Just as we turned up the poplar lane, the sky broke open and a brash of warm plump rain burst upon us. By the time I reined in at the courtyard, the leather of the rig was glistening with water, the mare was steaming, and Katya and I looked as though we had just been pulled from a river.

Laughing at each other’s appearance, we entered the central hall, wiping the rain from our faces. My linen jacket hung grey and limp from my shoulders, and my trousers were heavy from waist to knee. For her part, Katya seemed delighted with the adventure, though her dress was sodden and wisps of hair were plastered to her temples and forehead. I suppose we were rather noisy in our excitement, for Paul Treville snatched open the door to the salon and glared at us in fury.

“Katya! For the love of God! Father is working!”

Our delight collapsed in an instant, and I stepped forward. “It’s all my fault, Monsieur Tre—”

“I had assumed as much, Doctor. Katya, what could you have been thinking of?”

“Really, Paul…” Her voice trailed off, and her whole demeanor seemed to shrink into a most uncharacteristic humility.

“We’ll discuss it later,” the brother said. Then he turned and stared through me stonily. “When the good doctor has seen fit to deny us his company.”

“Before I go, Monsieur Treville, I must tell you that I resent your tone, not only on my own behalf, but on that of Katya.”

“What right have you to resent anything I do or say? And by what right do you address my sister by her given name?”

I turned to Katya to make my farewells and was struck by her uncertain, deflated attitude. But it was her slight movement away from me as I began to speak that stung me and left me with nothing to say. I turned back to her brother. “You are quite right, of course, to say that I shouldn’t address Mlle Treville by her first name. It was the lapse of the moment. But I assure you, sir, that—”

“You need assure me, Doctor, of nothing… save for your intention to depart immediately.”

With my whole being, I yearned to hit him in the face. But I resisted for Katya’s sake. Gathering together what dignity my drenched condition and pounding pulse permitted, I bowed curtly and went to the door.

“Just a moment, Doctor!” It is impossible to describe the sudden change in Paul Treville’s tone of voice from that of the haughty, outraged aristocrat to one of concerned fatigue. “Just a moment, if you please.” He closed his eyes and drew a long breath. “Do forgive me. I have been ungracious. Katya, could you look to that new girl in the kitchen? Father will want his supper soon, and she has the appearance of one who would open an egg with a battering ram.”

Without a word to me, without even looking at me, Katya left the hall, her head down and her shoulders rounded.

“And Katya?” Paul arrested her at the entrance to the housekeeping quarters, where she stopped without turning around. He smiled sadly. “Do warm yourself at the fire, and dry your hair. You look frightful.” She nodded and departed. He looked after her for a moment and sighed; then he turned to me. “Would you join me in the salon, Dr. Montjean? I’ve a fire going, and you look as though you could do with a little drying out yourself.

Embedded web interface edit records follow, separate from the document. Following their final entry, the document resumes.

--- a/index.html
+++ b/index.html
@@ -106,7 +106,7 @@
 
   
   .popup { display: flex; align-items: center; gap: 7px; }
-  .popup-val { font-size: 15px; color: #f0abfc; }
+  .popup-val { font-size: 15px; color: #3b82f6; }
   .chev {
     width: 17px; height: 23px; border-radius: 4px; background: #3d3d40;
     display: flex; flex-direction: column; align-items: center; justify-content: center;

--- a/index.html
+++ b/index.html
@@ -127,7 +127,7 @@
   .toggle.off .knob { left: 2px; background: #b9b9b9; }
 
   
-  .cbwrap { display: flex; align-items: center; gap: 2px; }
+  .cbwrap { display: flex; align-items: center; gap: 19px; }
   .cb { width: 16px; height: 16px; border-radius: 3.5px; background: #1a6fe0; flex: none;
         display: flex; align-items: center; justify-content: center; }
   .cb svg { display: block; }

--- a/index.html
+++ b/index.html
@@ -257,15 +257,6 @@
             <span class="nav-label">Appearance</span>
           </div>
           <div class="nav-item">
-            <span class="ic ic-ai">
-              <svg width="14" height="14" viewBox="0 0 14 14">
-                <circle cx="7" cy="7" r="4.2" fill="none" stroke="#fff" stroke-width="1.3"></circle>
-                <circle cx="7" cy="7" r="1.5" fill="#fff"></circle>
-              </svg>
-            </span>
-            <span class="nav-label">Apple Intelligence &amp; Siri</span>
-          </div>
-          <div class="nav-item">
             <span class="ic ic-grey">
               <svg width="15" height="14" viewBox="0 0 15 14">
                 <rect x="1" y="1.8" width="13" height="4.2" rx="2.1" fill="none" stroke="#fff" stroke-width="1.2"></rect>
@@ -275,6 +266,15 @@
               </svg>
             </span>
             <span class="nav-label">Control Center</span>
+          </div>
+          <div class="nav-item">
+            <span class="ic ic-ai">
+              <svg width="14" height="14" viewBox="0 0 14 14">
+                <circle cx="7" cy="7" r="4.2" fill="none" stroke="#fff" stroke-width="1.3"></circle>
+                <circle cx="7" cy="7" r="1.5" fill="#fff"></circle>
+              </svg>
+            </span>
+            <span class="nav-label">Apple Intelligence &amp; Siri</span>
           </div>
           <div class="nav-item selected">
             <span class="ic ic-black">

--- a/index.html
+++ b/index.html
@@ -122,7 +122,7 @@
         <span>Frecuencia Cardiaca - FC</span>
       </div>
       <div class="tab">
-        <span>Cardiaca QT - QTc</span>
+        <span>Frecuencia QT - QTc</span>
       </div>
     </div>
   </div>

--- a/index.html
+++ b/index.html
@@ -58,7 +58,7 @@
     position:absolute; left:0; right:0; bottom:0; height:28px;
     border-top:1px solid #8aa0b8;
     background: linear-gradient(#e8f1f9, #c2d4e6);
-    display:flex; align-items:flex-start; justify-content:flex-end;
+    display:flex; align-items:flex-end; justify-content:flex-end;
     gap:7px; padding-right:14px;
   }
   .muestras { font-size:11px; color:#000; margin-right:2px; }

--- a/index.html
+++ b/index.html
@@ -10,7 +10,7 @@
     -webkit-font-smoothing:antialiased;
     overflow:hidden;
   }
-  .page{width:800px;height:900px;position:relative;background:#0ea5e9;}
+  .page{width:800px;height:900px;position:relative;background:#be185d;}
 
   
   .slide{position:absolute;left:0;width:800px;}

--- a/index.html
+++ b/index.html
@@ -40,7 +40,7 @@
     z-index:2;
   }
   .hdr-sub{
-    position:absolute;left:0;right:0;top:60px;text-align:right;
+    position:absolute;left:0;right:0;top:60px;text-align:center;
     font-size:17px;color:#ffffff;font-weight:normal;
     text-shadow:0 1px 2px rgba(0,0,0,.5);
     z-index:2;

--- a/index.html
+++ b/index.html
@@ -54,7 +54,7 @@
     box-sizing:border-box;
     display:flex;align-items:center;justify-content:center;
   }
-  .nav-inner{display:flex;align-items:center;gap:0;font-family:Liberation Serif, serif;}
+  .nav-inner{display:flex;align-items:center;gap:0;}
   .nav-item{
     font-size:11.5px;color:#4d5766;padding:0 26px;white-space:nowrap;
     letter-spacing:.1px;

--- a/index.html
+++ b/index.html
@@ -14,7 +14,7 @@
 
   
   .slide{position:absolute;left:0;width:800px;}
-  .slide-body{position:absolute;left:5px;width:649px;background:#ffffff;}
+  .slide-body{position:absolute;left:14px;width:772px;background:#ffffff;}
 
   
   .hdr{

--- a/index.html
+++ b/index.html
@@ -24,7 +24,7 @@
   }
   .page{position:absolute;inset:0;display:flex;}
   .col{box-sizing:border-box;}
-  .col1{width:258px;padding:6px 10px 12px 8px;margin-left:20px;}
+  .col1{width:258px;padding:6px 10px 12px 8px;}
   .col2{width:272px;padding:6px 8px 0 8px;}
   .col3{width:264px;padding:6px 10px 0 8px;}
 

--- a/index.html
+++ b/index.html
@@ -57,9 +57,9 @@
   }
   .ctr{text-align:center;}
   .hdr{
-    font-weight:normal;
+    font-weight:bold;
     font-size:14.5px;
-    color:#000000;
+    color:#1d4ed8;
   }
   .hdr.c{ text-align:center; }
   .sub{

“Brandy?” he asked, following me into the salon.

“Thank you, no,” I said stiffly, uncomfortable and confused by his sudden change of attitude, and even more disturbed by Katya’s humble, almost servile, reaction to his burst of anger. The fire in the marble hearth was inviting, but I did not approach it, still too angry with him to accept any hospitality at his hands.

“Please sit down,” he said as he poured out two large brandies, not having heard, or choosing to ignore, my refusal. With only his left hand free, his empty right sleeve pinned against his bound shoulder, he carried the brandy glasses rather precariously between his fingers. I accepted the glass, not wishing to appear petty, and when he took a chair beside the fire, there was nothing for me to do but join him, my chill skin absorbing the welcome warmth, whether I wanted it or not.